╔══

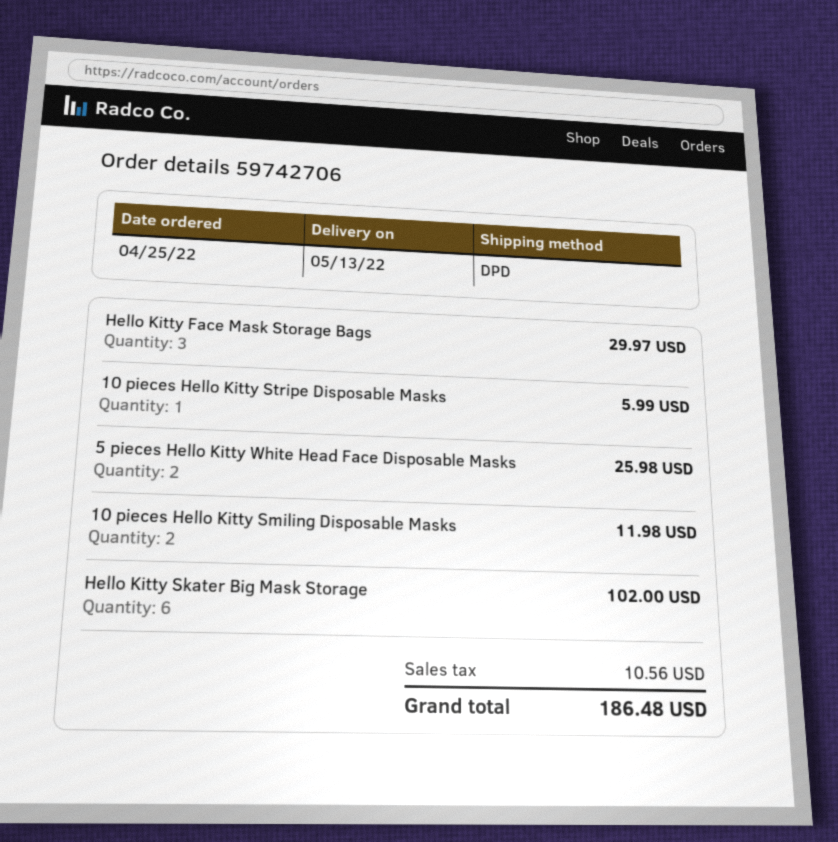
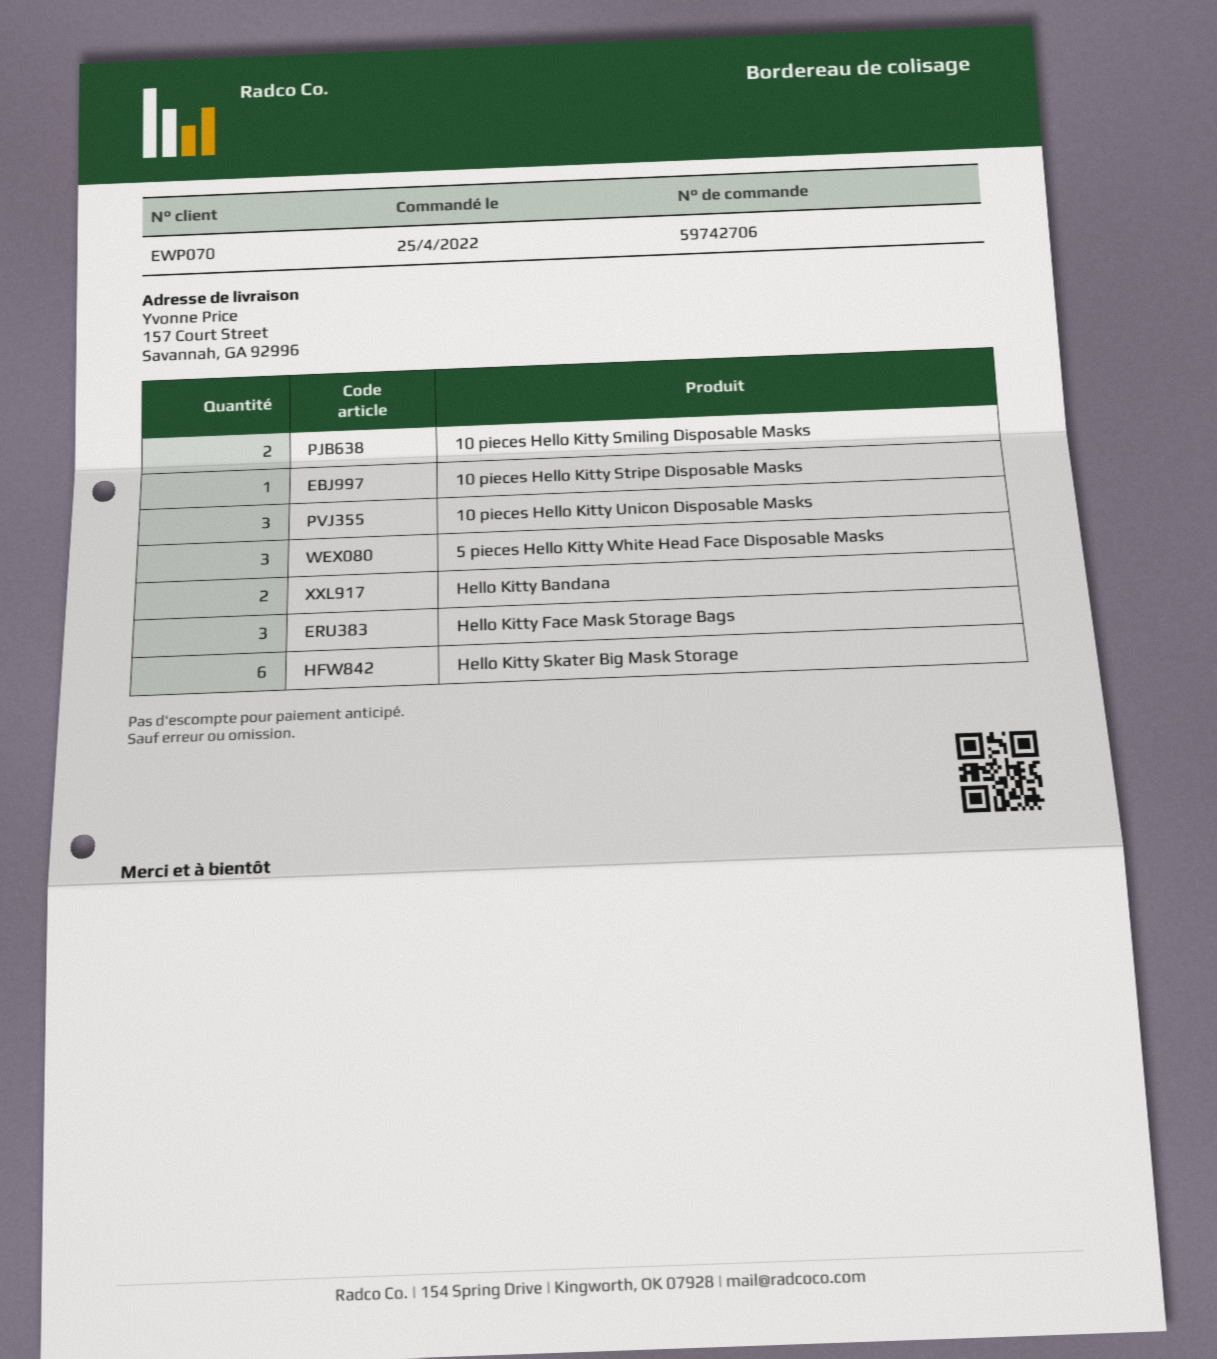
5 pieces Hello Kitty White Head Face Disposable Masks: 2 -> 3
10 pieces Hello Kitty Unicon Disposable Masks: none -> 3
Hello Kitty Bandana: none -> 2

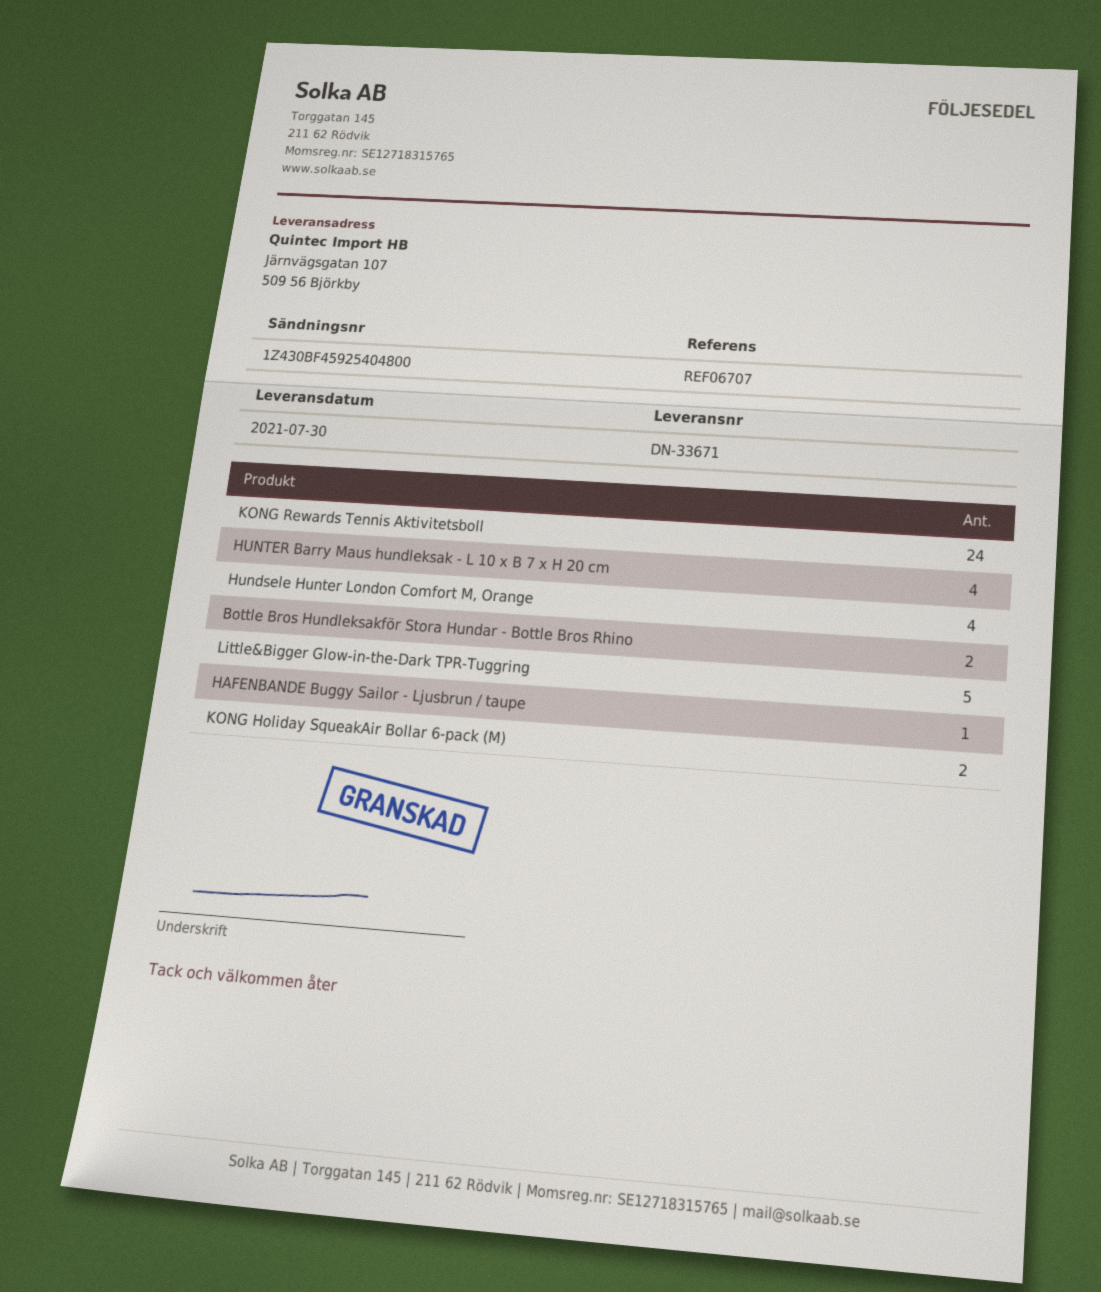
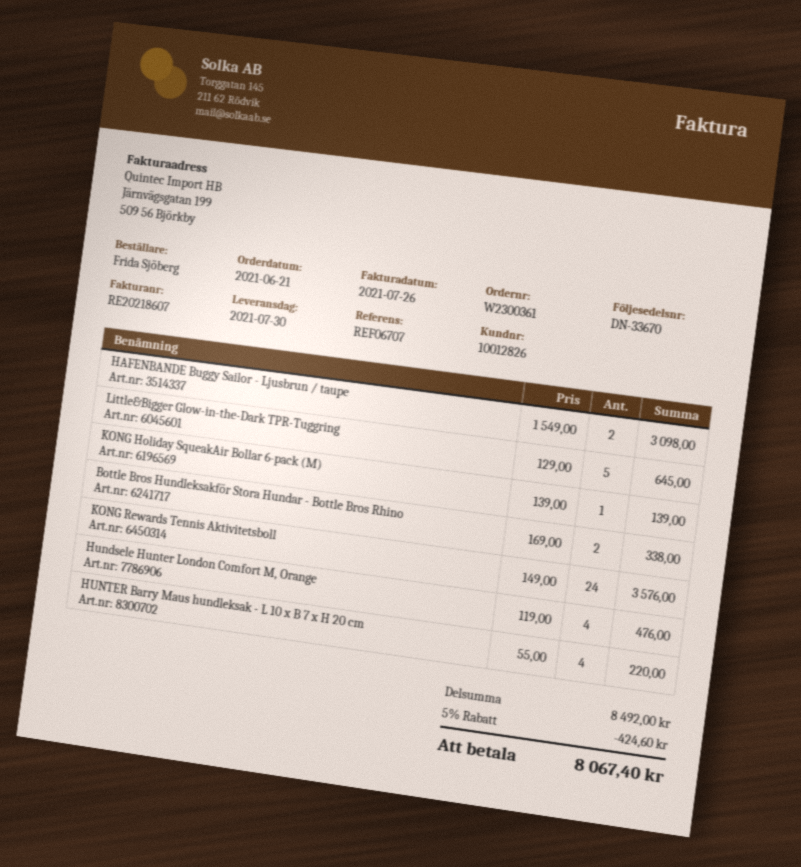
delivery note number: DN-33671 -> DN-33670
HAFENBANDE Buggy Sailor - Ljusbrun / taupe: 1 -> 2
KONG Holiday SqueakAir Bollar 6-pack (M): 2 -> 1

╚══

> [PROBLEM REQUIREMENTS] Only the lines from the one with "Hello Kitty Bandana: none -> 2" to the last line of the listing, inclusive, are to be set down, exactly as they stand and without pictures.

> [ANSWER TO THIS TASK]
Hello Kitty Bandana: none -> 2

delivery note number: DN-33671 -> DN-33670
HAFENBANDE Buggy Sailor - Ljusbrun / taupe: 1 -> 2
KONG Holiday SqueakAir Bollar 6-pack (M): 2 -> 1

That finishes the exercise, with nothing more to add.